In all the cases discussed hereinabove, there were facts which were found by the Court
to provide probable cause justifying warrantless arrests and searches, i.e., distinct odor of
marijuana, reports about drug transporting or positive identification by informers, suspicious
behaviour, attempt to flee, failure to produce identification papers, and so on. Too, urgency
attended the arrests and searches because each of the above-mentioned cases involved
the use of motor vehicles and the great likelihood that the accused would get away long
before a warrant can be procured. And, lest it be overlooked, unlike in the case before us
now, the law enforcers in the aforementioned cases acted immediately on the information
received, suspicions raised, and probable causes established, and effected the arrests and
searches without any delay.

Unexplained Matters in the Instant Case

In the case before us, the NBI agents testified that they purportedly decided against
arresting the accused-appellants inside the airport as they allegedly wanted to discover the
identities of the airport immigration, security or customs personnel who might be protecting
the accused or otherwise involved in the drug smuggling activities, and also in order to avoid
the possibility of an armed encounter with such protectors, which might result in injuries to
innocent bystanders. These excuses are simply unacceptable. They are obviously after-
thoughts concocted to justify their rank failure to effect the arrest within constitutional limits.
Indeed, the NBI men failed to explain how come they did not apprehend the appellants at
the moment Cuizon handed over the baggage to Pua and Lee, or even afterwards, in
relative safety. Such arrest would have been consistent with the settled constitutional, legal
and jurisprudential precedents earlier cited.
The spouses Cuizon had already passed through the airport security checks allegedly
with their contraband cargo undetected in their luggage. Apparently, the NBI agents did not
see (as indeed they did not testify that they saw) anyone from the airport immigration,
security or customs who could have escorted the spouses Cuizon, and therefore, there was
no danger of any live ammo encounter with such group(s). The alleged drug couriers had
already made their way outside the NAIA, had allegedly made contact with the accused Pua
and Lee, and were in the very act of handing over the luggage to the latter. Why the NBI
men did not move in and pounce on them at that very instant has not been satisfactorily
explained. Instead, one of the agents, Dio, merely watched as Pua and Lee loaded the
luggage into a cab and took off for Makati. Furthermore, it taxes the imagination too much
to think that at the most critical and climactic moment, when agent Dio radioed his
companions for help to close in on the suspects, the most amazing and stupendous thing
actually happened: Murphys Law kicked in - whatever could go wrong, did, and at the worst
possible time - the batteries in Agent Dios hand-held radio supposedly went dead and his
message was not transmitted. Thus the departing Pua and Lee proceeded merrily and
unimpeded to the Peninsula Hotel, while the spouses Cuizon simultaneously sped off to
their residence in Caloocan City, leaving the lawmen empty-handed and scampering madly
to catch up. Such absolutely astounding and incredible happenstance might find a place in
a fourth-rate movie script, but expecting the courts to swallow it- hook, line and sinker - is
infinite naivete, if not downright malevolence.

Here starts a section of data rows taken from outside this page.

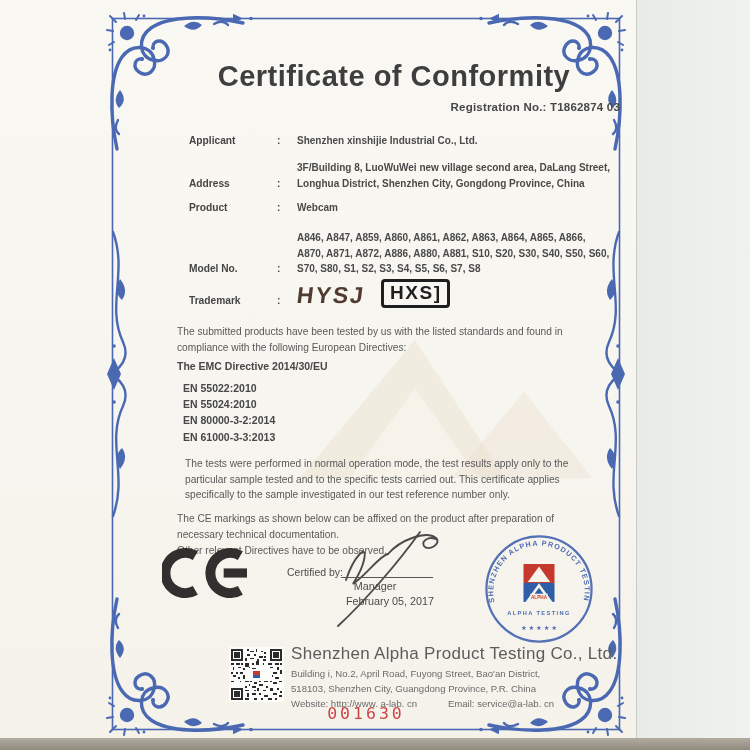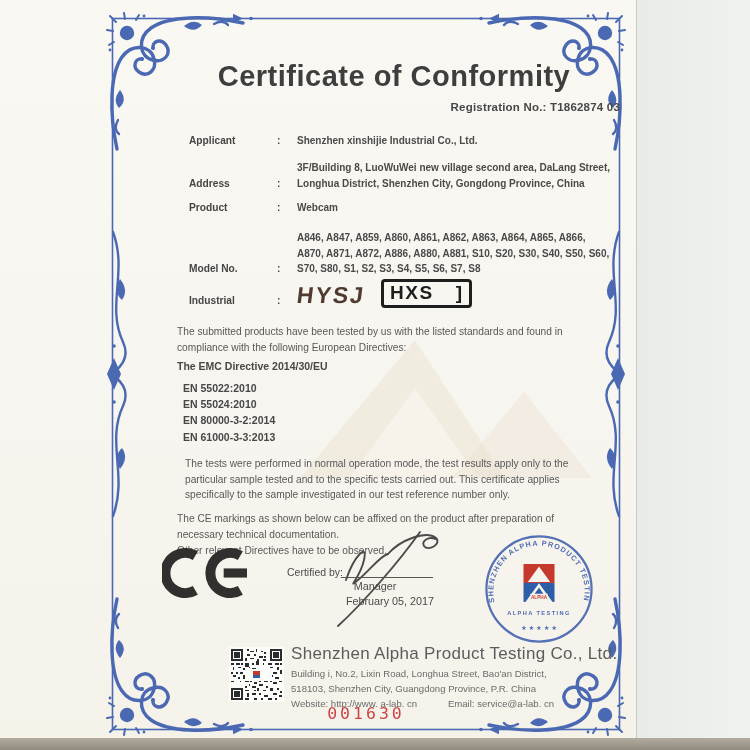"Industrial" span.flabel { text: Industrial -> Trademark }
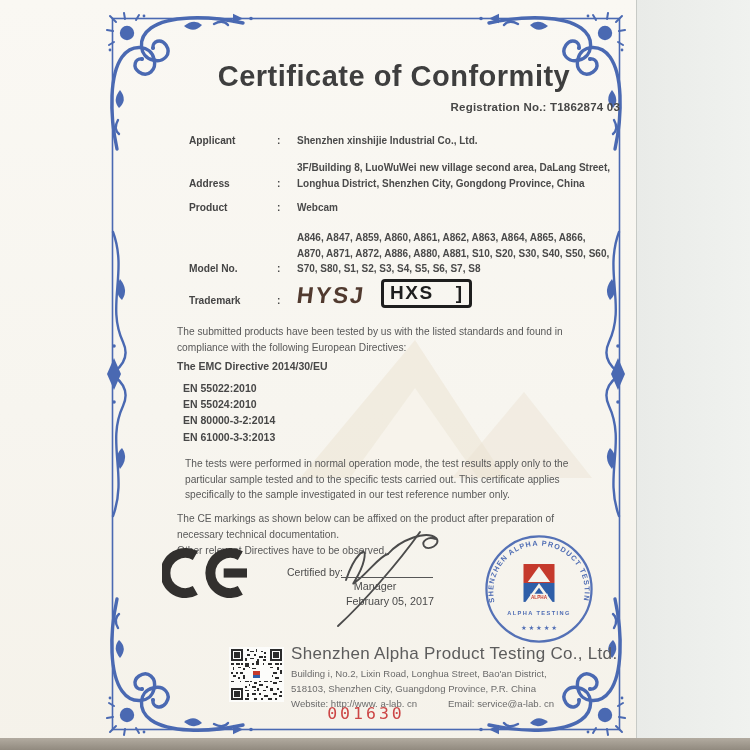"HXS" .logo2 { gap: 22px -> none }
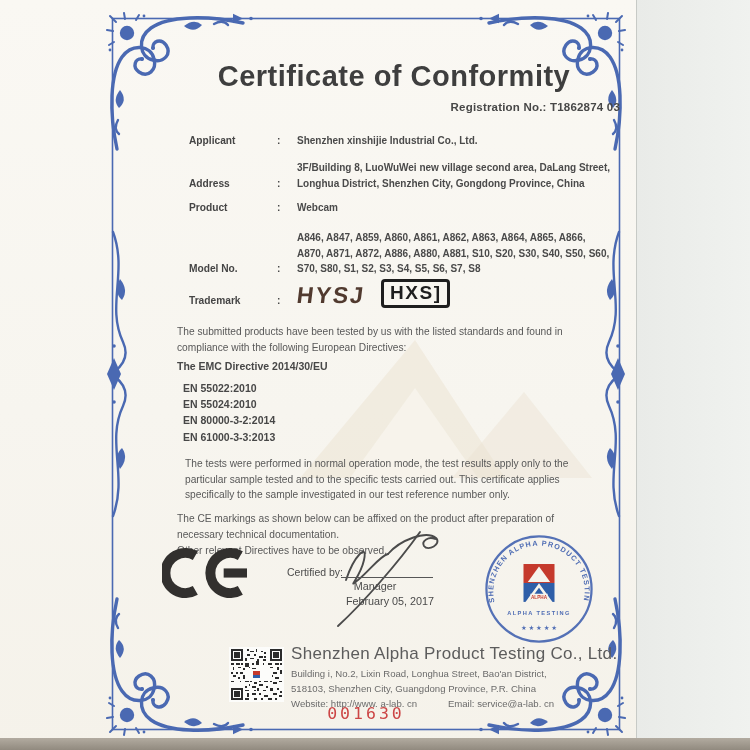"Building i, No.2, Lixin Road," div.abs { text: Lixin Road, Longhua -> April Road, Fuyong }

Even granting arguendo that the radio really went dead, nevertheless, the agents were
not thereby rendered helpless or without recourse. The NBI agents, numbering five in all,
not counting their so-called informant, claimed to have piled into three cars (TSN, May 19,
1992) and tailed the suspects Pua and Lee into Makati, keeping a safe two-car distance
behind (TSN, May 20, 1992). The lawmen and the prosecutors failed to explain why the
agents did not intercept the vehicle in which Pua and Lee were riding, along the way, pull
them over, arrest them and search the luggage. And since the agents were in three (3) cars,
they also could have easily arranged to have agents in one vehicle follow, intercept and
apprehend the Cuizons while the others went after Pua and Lee. All or any of these possible
moves are mere ordinary, common-sense steps, not requiring a great deal of intelligence.
The NBI men who testified claimed to have conducted or participated in previous drug busts
or similar operations and therefore must have been familiar with contingency planning, or
at least should have known what to do in this situation where their alleged original plan fell
through. At any rate, what the lawmen opted to do, i.e., allow Pua and Lee to freely leave
the airport, allegedly bringing the drug cache to the hotel, and Cuizon to leave unimpededly
the airport and reach his residence with one of the luggage, increased significantly the risk
of the suspects (and/or the drugs) slipping through the lawmens fingers, and puts into
question the regularity of performance of their official functions. The agents alleged actions
in this case compare poorly with the forthright and decisive steps taken by lawmen in the
cases earlier cited where this Court held the arrests and seizures to be valid.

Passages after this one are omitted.